# Day 5: The MDL Principle - Interactive Notebook

**Paper:** "A Tutorial Introduction to the Minimum Description Length Principle" - Grünwald (2004)

---

## What You'll Learn

1. **The Core Idea:** The best model is the one that gives the shortest total description of the data
2. **Two-Part Codes:** Model description + data-given-model description
3. **Prequential MDL:** Sequential prediction coding
4. **MDL vs AIC vs BIC:** How they compare on polynomial model selection
5. **Practical Application:** Polynomial degree selection (the paper's running example)

---

## The Coding Framework (Section 3 of the paper)

Imagine you need to transmit a sequence of temperature readings to a receiver:

- **Naive approach:** Send each number individually (expensive!)
- **Smart approach:** Send a formula + small corrections (cheap!)

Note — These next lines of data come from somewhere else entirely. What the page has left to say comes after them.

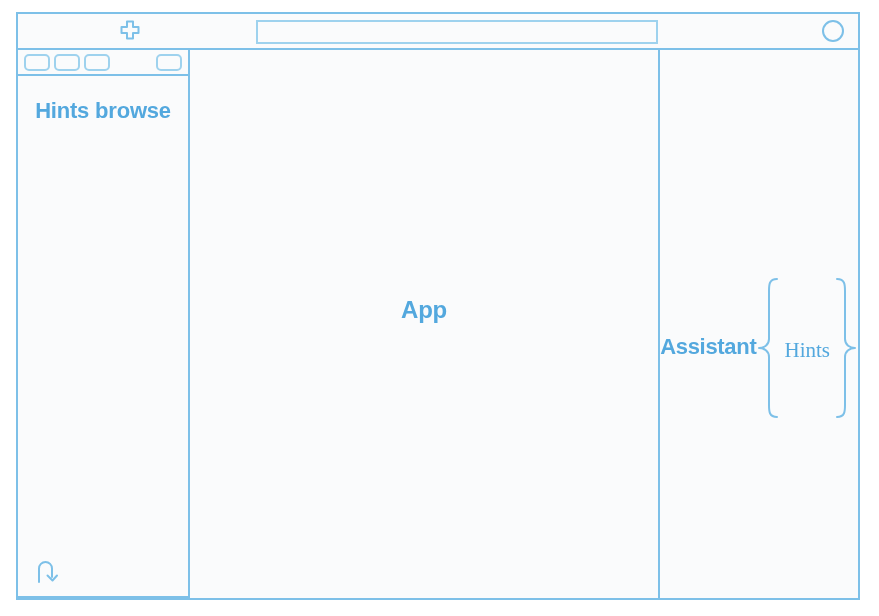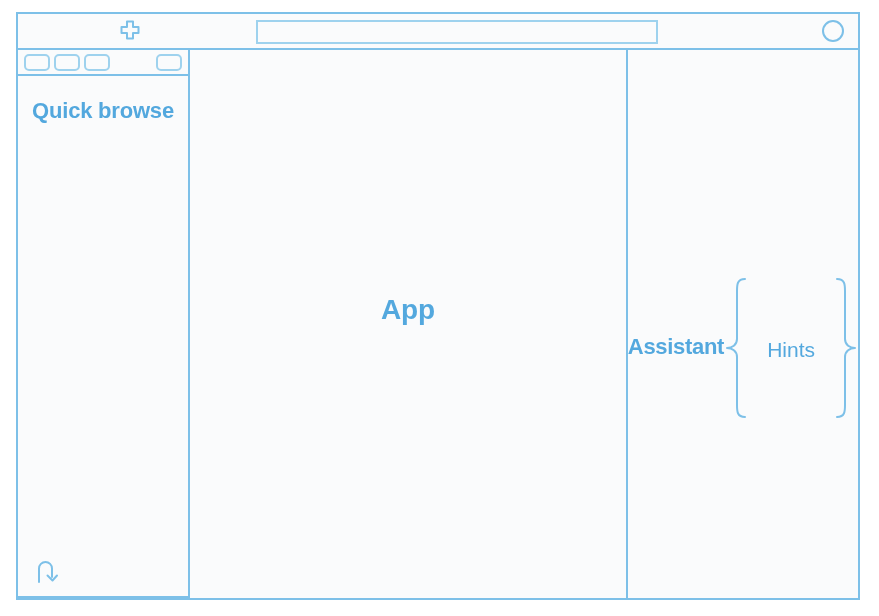--- a/index.html
+++ b/index.html
@@ -159,21 +159,21 @@
   .app-panel {
     flex: 1 1 auto;
     box-sizing: border-box;
     border-right: 2px solid var(--line);
     display: flex;
     align-items: center;
     justify-content: center;
     min-width: 0;
   }
   .app-label {
-    font-size: 28px;
+    font-size: 24px;
     font-weight: bold;
     color: var(--accent);
     letter-spacing: -0.2px;
     margin-top: -28px;
   }
 
   
   .assistant-panel {
     flex: 0 0 155px;
     box-sizing: border-box;
@@ -186,21 +186,22 @@
     font-size: 22px;
     font-weight: bold;
     color: var(--accent);
     letter-spacing: -0.3px;
   }
   .hints-block {
     margin-top: 52px;
     display: flex;
     align-items: center;
     justify-content: flex-start;
-    gap: 17px;
+    gap: 2px;
+    font-family: Liberation Serif, serif;
   }
   .brace { display: block; }
   .hints-label {
     font-size: 21px;
     font-weight: normal;
     color: var(--accent);
     letter-spacing: 0px;
   }
 </style>
 </head>
@@ -226,21 +227,21 @@
     <div class="sidebar">
 
       <div class="tabstrip">
         <div class="tab-chip"></div>
         <div class="tab-chip"></div>
         <div class="tab-chip"></div>
         <div class="tab-chip trailing"></div>
       </div>
 
       <div class="sidebar-body">
-        <div class="sidebar-title">Quick browse</div>
+        <div class="sidebar-title">Hints browse</div>
 
         <div class="sidebar-footer">
           <span class="uturn-icon">
             <svg width="26" height="28" viewBox="0 0 26 28" aria-hidden="true">
               <path d="M5 25 V11.5 a6.5 6.5 0 0 1 13 0 V20" fill="none" stroke="#7dc0e8" stroke-width="2" stroke-linecap="round" stroke-linejoin="round"></path>
               <path d="M13.5 18.5 L18.5 23.5 L23 18.5" fill="none" stroke="#7dc0e8" stroke-width="2" stroke-linecap="round" stroke-linejoin="round"></path>
             </svg>
           </span>
         </div>
       </div>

The **MDL Principle** says: Find the hypothesis that minimizes total description length.

In [None]:
# Setup - Import libraries
import numpy as np
import matplotlib.pyplot as plt

# Set random seed for reproducibility
np.random.seed(42)

# Plotting style
plt.rcParams['figure.figsize'] = (10, 6)
plt.rcParams['axes.grid'] = True
plt.rcParams['grid.alpha'] = 0.3

print("[OK] Libraries imported.")

## Part 1: Understanding Two-Part Codes

The fundamental MDL equation (Section 3):

$$L_{\text{total}} = L(H) + L(D|H)$$

Where:
- $L(H)$ = bits to describe the **model** (hypothesis)
- $L(D|H)$ = bits to describe the **data given the model** (residuals)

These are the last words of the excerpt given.